Monday, May 2, 2016

Whatever you subsidize . . .

By Donald Sensing

... you get more of: Here's Why Govt. Housing Vouchers Cause More Poverty

Federal officials spend more tax dollars on Section 8 housing vouchers than they do on cash welfare, and the program often perpetuates poverty rather than alleviating it, according to an urban housing expert. 
“Its incentives are completely skewed,” Howard Husock, vice president for policy research and director of the Social Entrepreneurship Initiative at the Manhattan Institute, told The Daily Caller News Foundation. 
“You’ve ‘hit the lottery’ and you’re set for life,” said Husock, referring to those who receive housing assistance for decades, a lifetime or even generations, while others wait for years on a waiting list. “Not only do you hit the lottery and you can sit back and have a housing unit for life, but remember, your deal is you pay 30 percent of your income in rent, but what it means is for every additional dollar you earn, you pay an addition [sic] 30 cents in rent," he said.

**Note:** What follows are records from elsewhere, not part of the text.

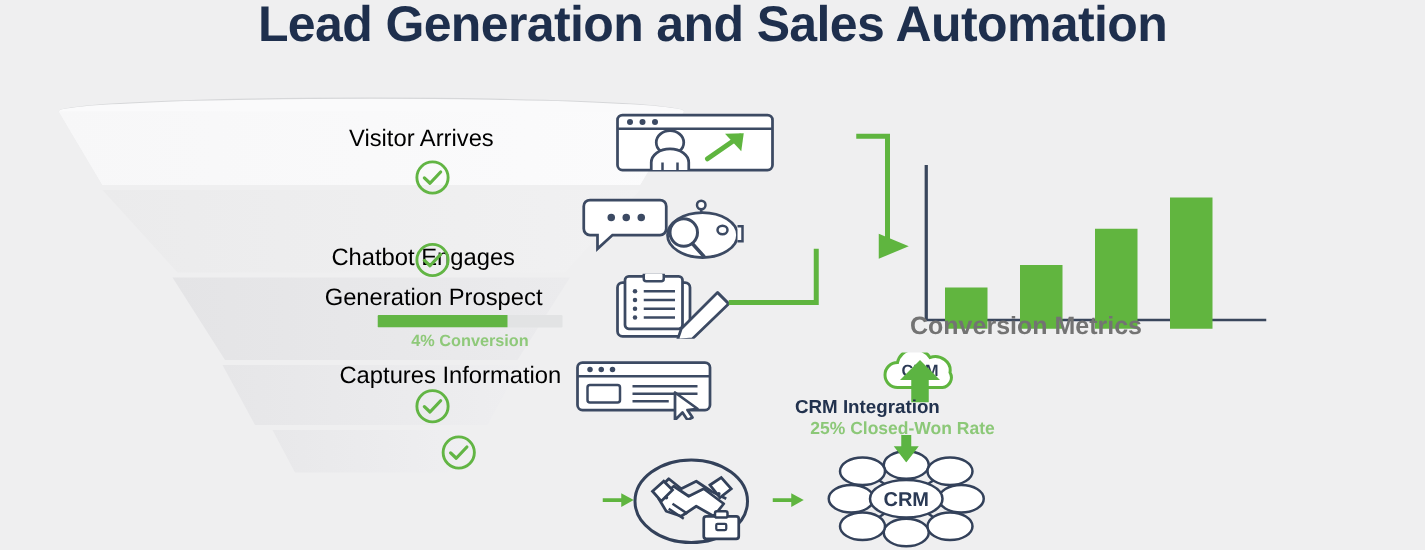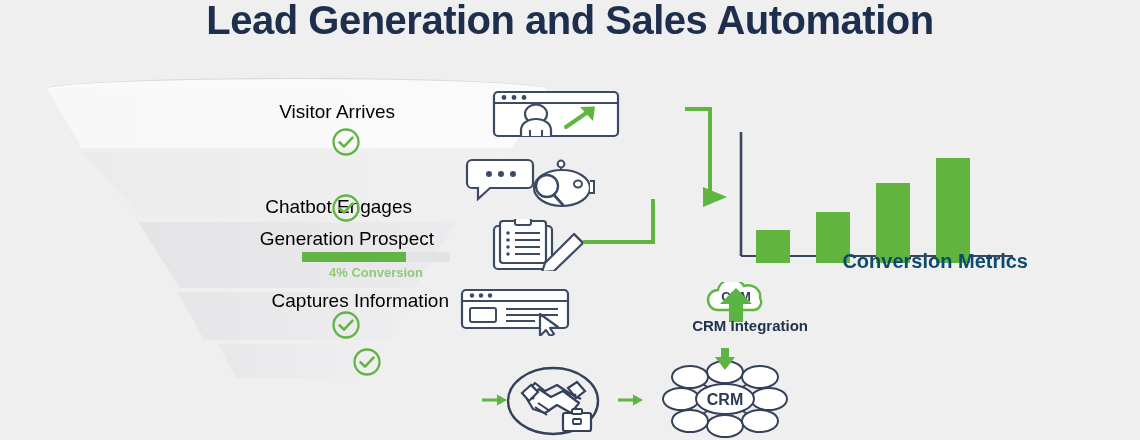"Conversion Metrics" .chart-label { color: #0c4a6e -> #737373; text-align: right -> left }
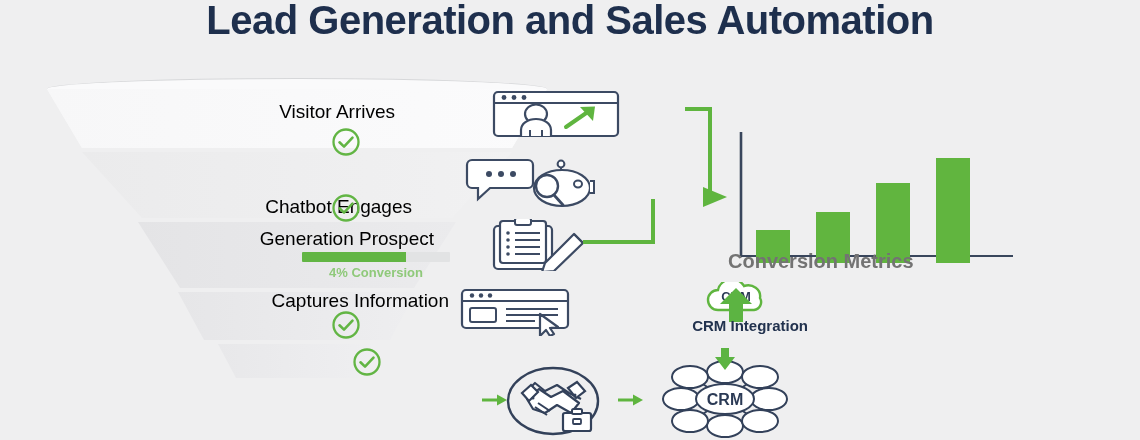"CRM Integration" .crm-title { text-align: right -> left }
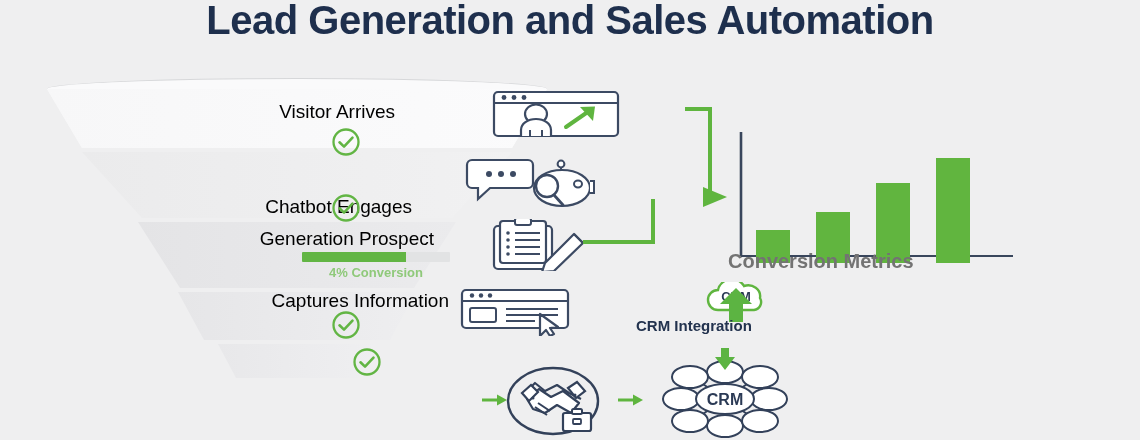"25% Closed-Won Rate" div.crm-sub { html: none -> <div>25% Closed-Won Rate</div> }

Voucher recipients pay 30 percent of their income in rent no matter how much they earn, which stifles motivation to earn more, Husock said. Federal housing assistance, unlike the five-year cap imposed on welfare benefits in 1995, has no time limit. Husock, author of, “America’s Trillion-Dollar Housing Mistake: The Failure of America’s Housing Policy,” calls it “welfare unreformed.”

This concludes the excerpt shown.